Analyzing Nehru with NLP — Part 2
Exploring the themes of ‘The Discovery of India’ with NLP
Analyzing Nehru with NLP : Part 1 went quite well. Got a few people interested in NLP as well. So that’s a plus. Stuff I learnt from Part 1 :
- No matter what data you obtain, it is always best if one could present it in a simple, lucid manner.
- Line graphs and Bar charts come in handy when you least expect them to. Here is a quick link to the matplotlib library used for plotting all diagrams needed in this article.
While Part 1 assessed the structural flow and verbosity of subjects, this part will analyze the topics covered by looking at the frequency distribution of words in the book.
Frequency Analysis of words
The words most frequently used by the the author often help identify things most key to him. It will also throw light on the topics most relevant in the chapters.
For the analysis, some light cleanup is in order :
- Word tokenization in NLTK sometimes gives words broken by hyphen as two separate words. Hence we joined them into single words for ease to analyze.
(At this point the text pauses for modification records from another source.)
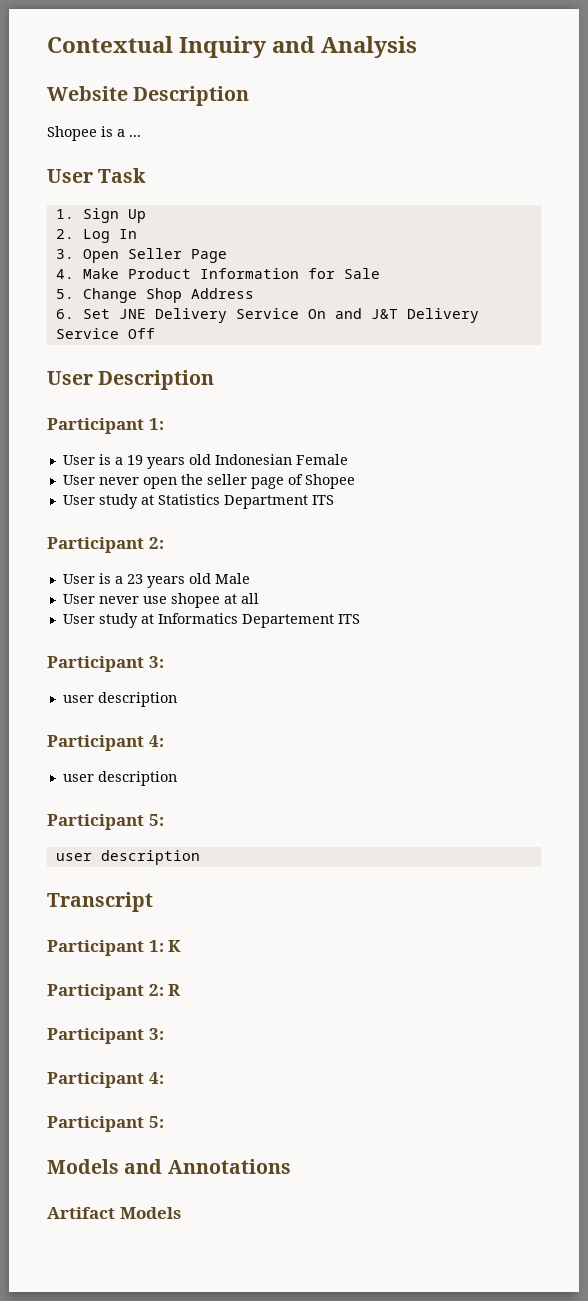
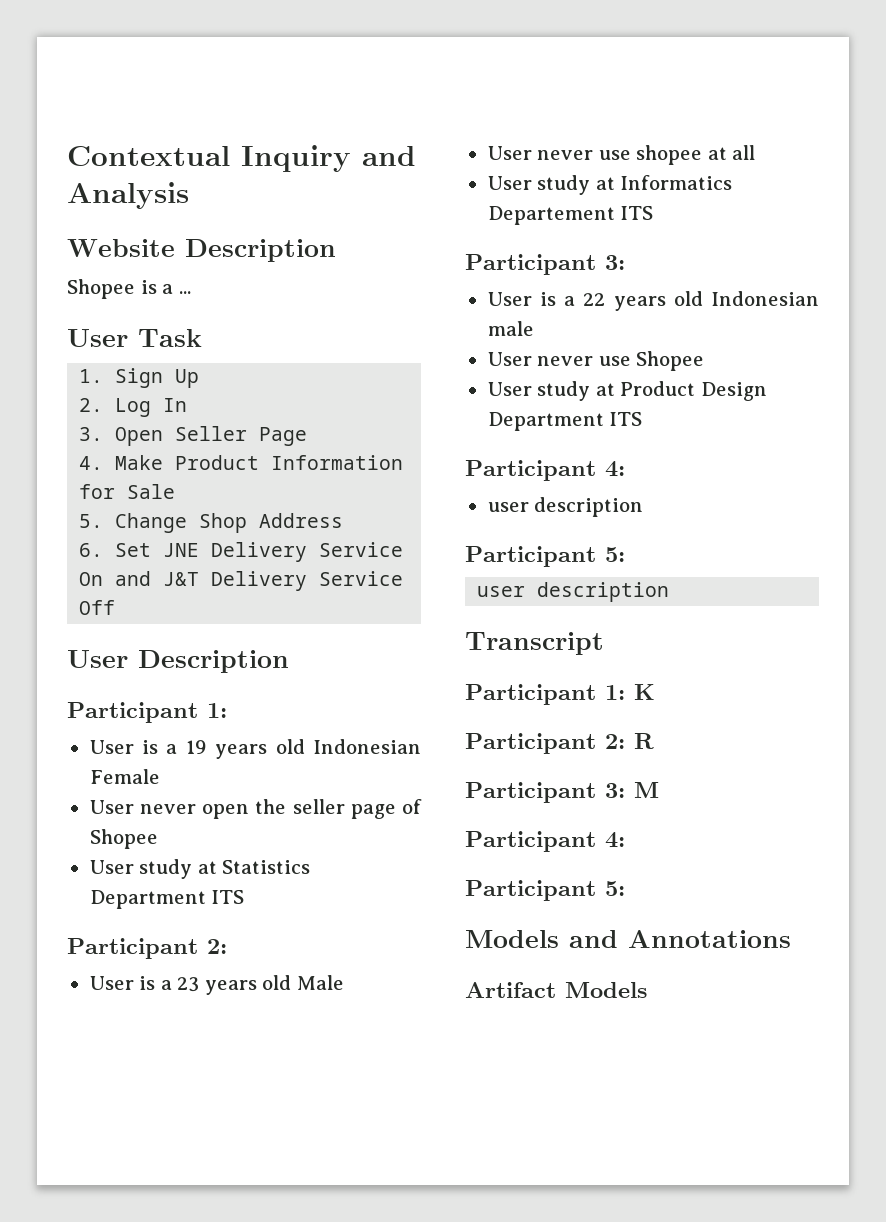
  User study at Informatics Departement ITS
  Participant 3:
- user description
+ User is a 22 years old Indonesian male
+ User never use Shopee
+ User study at Product Design Department ITS
  Participant 2: R
- Participant 3:
+ Participant 3: M

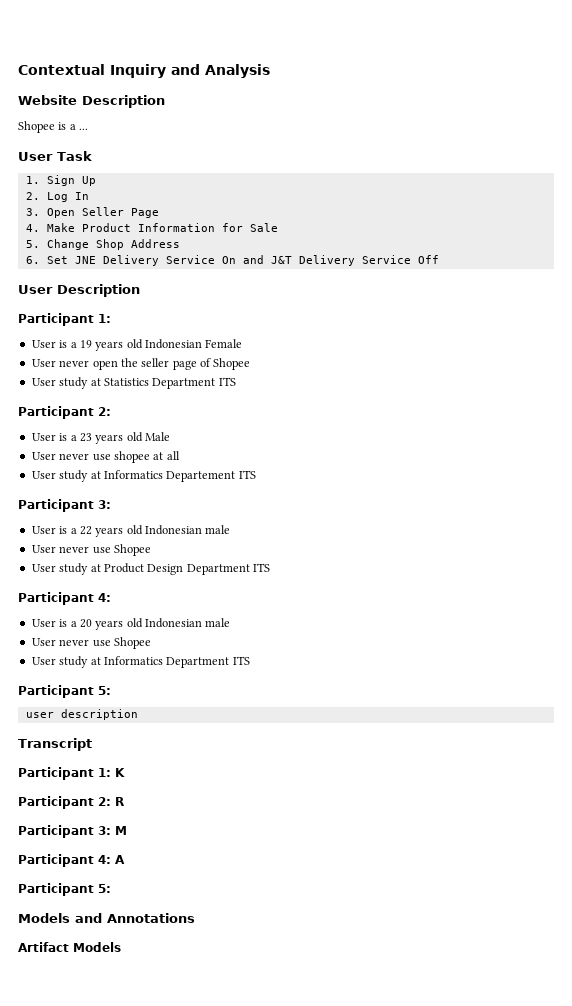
  User study at Product Design Department ITS
  Participant 4:
- user description
+ User is a 20 years old Indonesian male
+ User never use Shopee
+ User study at Informatics Department ITS
  Participant 3: M
- Participant 4:
+ Participant 4: A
- There were multiple punctuations occurring and had to be removed. Moreover, the analysis did not depend on the capitalization of the letters, and hence all words were converted to lowercase.
- All words were represented in ASCII and we removed the most common stop words like i,this,am,an,as,would etc from the list of words to be analyzed so as to focus on just the keywords.
- We use the numpy functions to quickly calculate the frequency of each word and to extract quickly the top N words.
On taking the top 40 words from the entire book, it is quite obvious Nehru’s theme of the book and the topics under discussion.
Having being written at a time when the quest for independence was at it’s zenith, the book is intensely patriotic and throws light on India and its rich past. One can note the key themes in the book bubbling up :
- India(2112 times) and Indian(794)
Chapter wise Analysis
Once we analyze the top 10 words in each chapter, we see the focus with which each chapter was written and the underlying themes.
- In Chapters 1 and 10, we see the reference to life(63) being a common theme.
- Chapter 2 is about Kamala(25) and women(13)
Chapter 7 throws light of India(323) in the light of British rule(245).
Chapter 8 highlights India(185) and the Indian National Congress(145). The government(91) and the British(80) policies are discussed as well.
Dispersion plots are helpful to show the relative position of words in the book. A word in marked by a vertical mark when they appear. Here we show a dispersion plot of the top words we have identified in the above section.
Items to note :
- Here the red margins note the various chapters in the book (Preface + Chapters 1 to 10)
- Stop words have been removed for ease of analysis.
- Other signifies all the words that do not fall into the Top Words.
- The words India,Indian and country can be seen distributed in a uniform manner throughout the entire book.
- However, words like British,Congress,war etc. are more distributed towards the end chapters where the last phases of the freedom struggle are discussed.
Code to plot a dispersion map directly using matplotlib’s Scatter Plots
- It might be useful to understand the context in which this book was written and the mindset of Nehru during this period. [See Wikipedia for a brief overview]
- The book was the basis for Doordarshan’s Bharath Ek Khoj. In a time of extreme right wing politics, it might serve as an eye opener to many. There is no greater danger than misplaced patriotism. India through the eyes of a true liberal freedom fighter may displace many a myths that one may hold today.